5. M. B... soutient, d'une part, que l'arrêté contesté méconnaît les stipulations des articles 2, 3 et 5 de la convention européenne de sauvegarde des droits de l'homme et des libertés fondamentales, en ce que les conditions d'accueil en Pologne des demandeurs d'asile seraient défaillantes. Toutefois, le rapport élaboré en 2011 par l'association des peuples menacés produit par le requérant, compte tenu de son caractère très général et de son ancienneté, ne suffit pas à lui seul à établir que son transfert en Pologne l'exposerait à des risques sérieux de ne pas être traité par les autorités polonaises dans des conditions conformes à l'ensemble des garanties exigées par le respect du droit d'asile. De même, et alors que la Pologne est un Etat membre de l'Union européenne, partie tant à la convention de Genève du 28 juillet 1951 sur le statut des réfugiés, complétée par le protocole de New-York, qu'à la convention européenne de sauvegarde des droits de l'homme et des libertés fondamentales, M. B... ne démontre pas davantage qu'il serait personnellement exposé à des risques sérieux de traitements inhumains ou dégradants. Dès lors, le préfet n'a pas méconnu les stipulations des articles 2, 3 et 5 de la convention européenne de sauvegardes des droits de l'homme et des libertés fondamentales en prenant la décision attaquée.

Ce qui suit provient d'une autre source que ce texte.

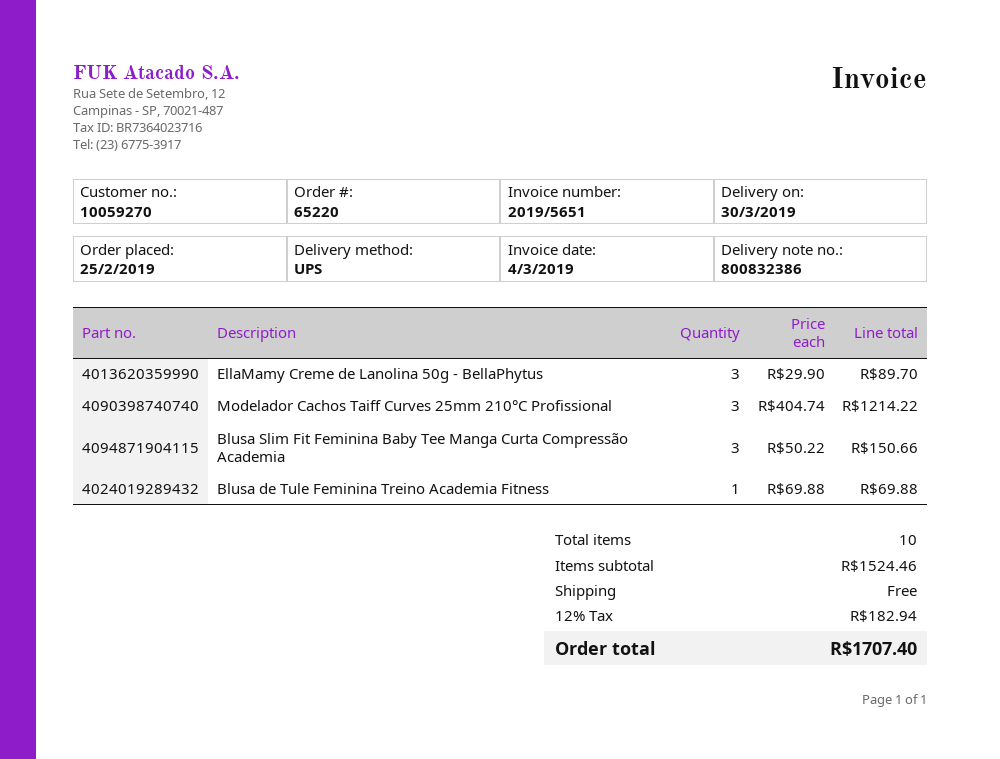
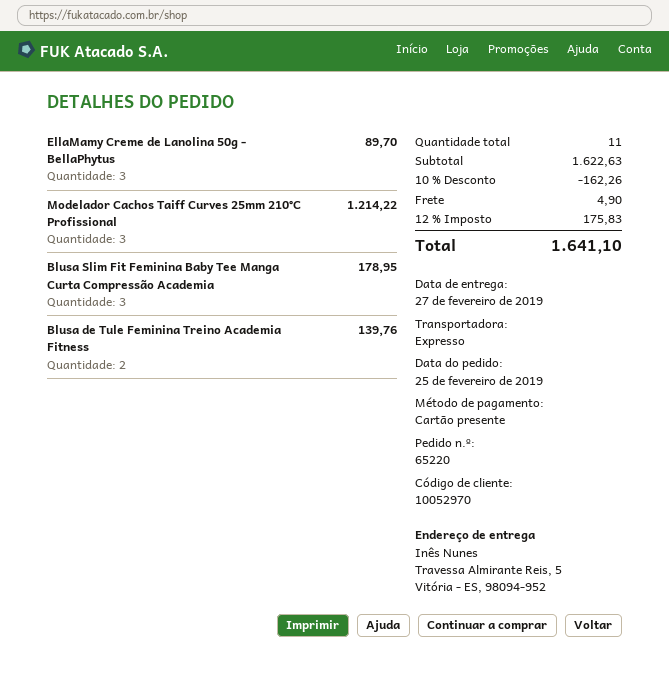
delivery date: 2019-03-30 -> 2019-02-27
customer number: 10059270 -> 10052970
shipping method: UPS -> express
Blusa Slim Fit Feminina Baby Tee Manga Curta Compressão Academia: 3 for 150.66 -> 3 for 178.95
Blusa de Tule Feminina Treino Academia Fitness: 1 for 69.88 -> 2 for 139.76
total quantity: 10 -> 11
subtotal: 1524.46 -> 1622.63
discount: none -> 10% = 162.26
shipping: 0.00 -> 4.90
tax: 12% = 182.94 -> 12% = 175.83
total: 1707.40 -> 1641.10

6. M. B... soutient, d'autre part, que l'arrêté attaqué porte atteinte à sa liberté d'aller et venir. Toutefois, la décision de transfert contestée ne présente pas le caractère d'une mesure privative de liberté au sens de l'article 5 de la convention européenne de sauvegarde des droits de l'homme et des libertés fondamentales. Le moyen n'est donc pas davantage fondé.

7. En troisième lieu, aux termes de l'article L. 521-3 du code de l'entrée et du séjour des étrangers et du droit d'asile, " ne peuvent faire l'objet d'une mesure d'expulsion qu'en cas de comportements de nature à porter atteinte aux intérêts fondamentaux de l'Etat, ou liés à des activités à caractère terroriste, ou constituant des actes de provocation explicite et délibérée à la discrimination, à la haine ou à la violence contre une personne déterminée ou un groupe de personnes : (...) 5° L'étranger résidant habituellement en France si son état de santé nécessite une prise en charge médicale dont le défaut pourrait avoir pour lui des conséquences d'une exceptionnelle gravité et si, eu égard à l'offre de soins et aux caractéristiques du système de santé du pays de renvoi, il ne pourrait pas y bénéficier effectivement d'un traitement approprié ".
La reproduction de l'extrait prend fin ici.